I would not, however, act to "push" gender neutrality on my sons either. I wouldn't be offering them the option of Ken and Barbie dolls for Xmas instead of a model train set or baseball glove. I think that's just silly. Would I offer daughters a model train set if they wanted? Sure. Nothing wrong with an engineering career for women if they're inclined that way.
Moreover, at an age where a child doesn't know any better, I'd make sure a little boy was wearing gender appropriate clothing. I read of parents who allowed a little fellow to wear his sister's very brightly coloured dress to church because these parents were so enlightened and didn't want to cramp their little boy's creativity or whatever. The other parents thought it was cute. Well guess what? Any of the slightly older kids who spotted him dressed that way would be taunting this little boy for that act for years to come. Sure, he'll learn to put up with it. He'll have no choice. Just like the boy named Sue, he'll grow up tough - and unfeeling. He'll be one nasty piece of work by the time he reaches adolescence. There'll be no milk of human kindness there.

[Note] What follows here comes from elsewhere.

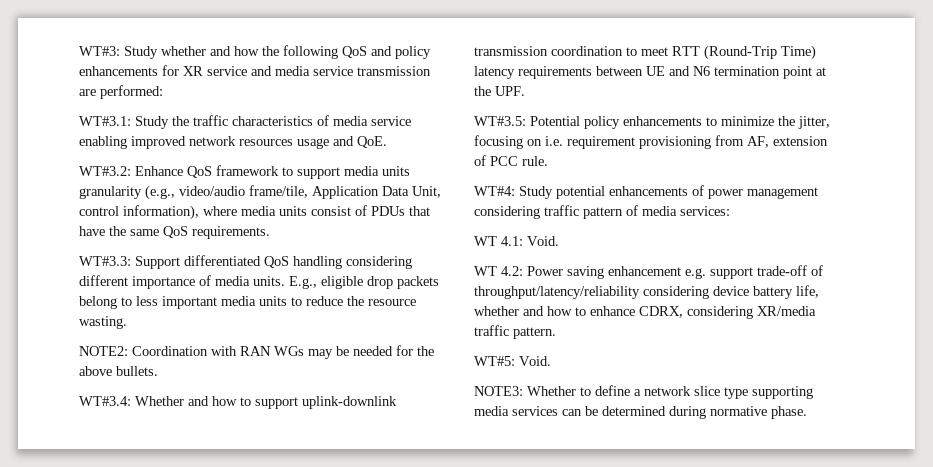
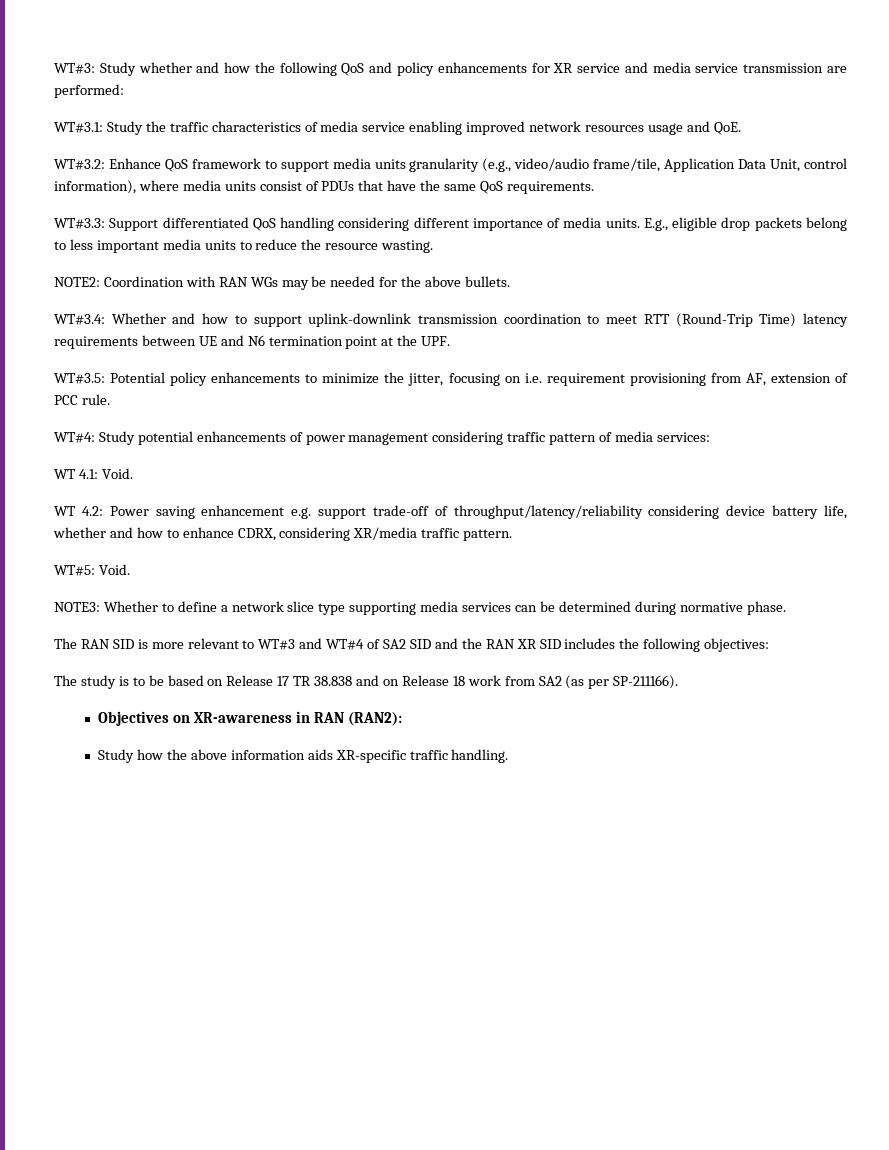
+ The RAN SID is more relevant to WT#3 and WT#4 of SA2 SID and the RAN XR SID includes the following objectives:
+ The study is to be based on Release 17 TR 38.838 and on Release 18 work from SA2 (as per SP-211166).
+ Objectives on XR-awareness in RAN (RAN2):
+ Study how the above information aids XR-specific traffic handling.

I've also read of mothers so heavily into fem-lib that they've raised their sons to be sensitive to women's equality issues and the like. These women should be flogged. What kind of mother does not hold the well being of her children, in this case her son, as her paramount interest with all other concerns subservient to this one? And any argument that a man will be "advantaged" in this day and age if he's sensitive to women's concerns is simply claptrap. A little boy should be raised to be sensitive to developing the life skills he needs to succeed in the real, often harsh, world out there.